Nesse caldeirão fervente, juntam-se trabalhadores explorados; negros livres da escravidão mas não do racismo e da opressão; mulheres sofridas, esculpidas pelos reveses da vida; moradores indignados com sua paupérrima vida e toda a multidão de personagens que, apesar de suas diferenças, encontram-se unidos pela condição social adversa.
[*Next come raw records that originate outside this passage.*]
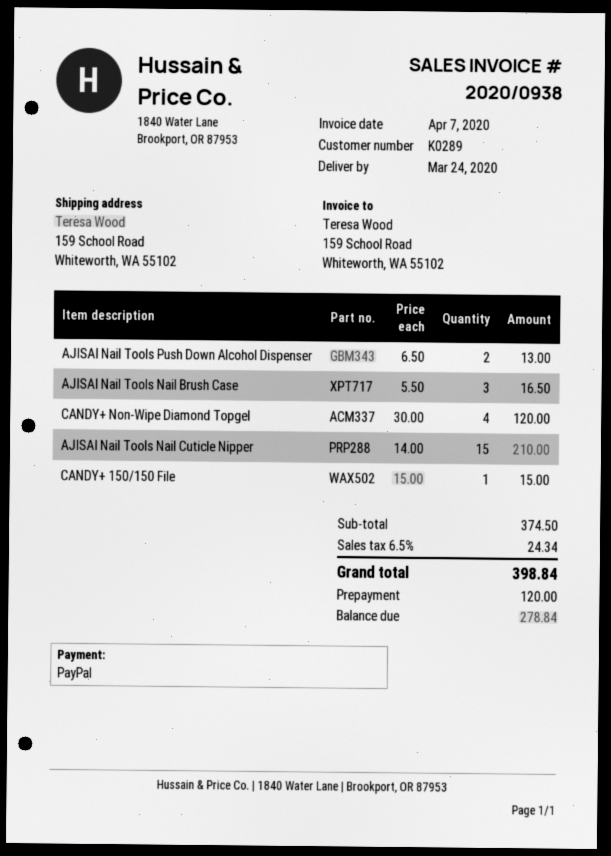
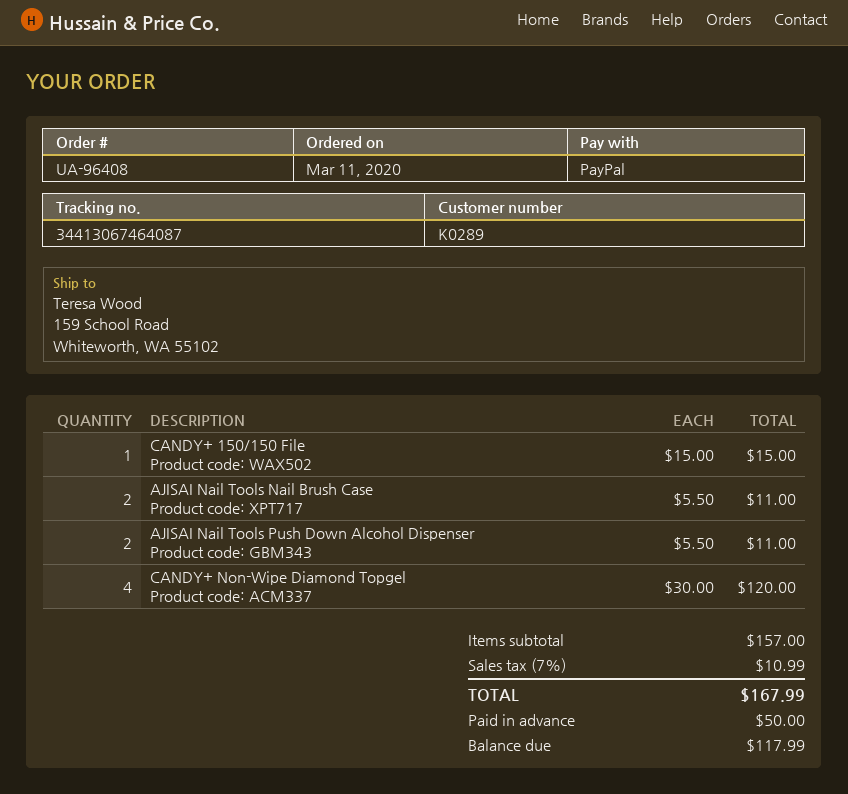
AJISAI Nail Tools Push Down Alcohol Dispenser: 2 x 6.50 = 13.00 -> 2 x 5.50 = 11.00
AJISAI Nail Tools Nail Brush Case: 3 x 5.50 = 16.50 -> 2 x 5.50 = 11.00
AJISAI Nail Tools Nail Cuticle Nipper: 15 x 14.00 = 210.00 -> none
subtotal: 374.50 -> 157.00
tax: 6.5% = 24.34 -> 7% = 10.99
total: 398.84 -> 167.99
deposit: 120.00 -> 50.00
balance: 278.84 -> 117.99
Os embates políticos que movimentavam o Brasil na época de Jorge Amado diferem muito daqueles que estavam presentes no final do século XIX, na época de Azevedo. É interessante ver como a realidade mudou em alguns aspectos (novo cenário política, visão social diferente etc.) e permaneceu a mesma em outros (desigualdade, condição sociais adversas, marginalização etc.). O comunismo aparecia como horizonte de mudança mais pujante depois da Revolução de 17 e depois da difusão em terras brasileiras, tendo dilapidado profundamente a prosa de Jorge Amado.

(A partir daqui o texto contém spoilers)

A cena final do livro ilustra bem a combatividade e a promessa revolucionária que Jorge Amado enxergava no mesmo lugar onde Azevedo via “larvas no esterco”: uma multidão marchando revoltosa contra a polícia, reivindicando mudança e melhores condições de vida. A lacuna proposital foi deixada, como uma semente que se lança a terra esperando que brote e dê frutos.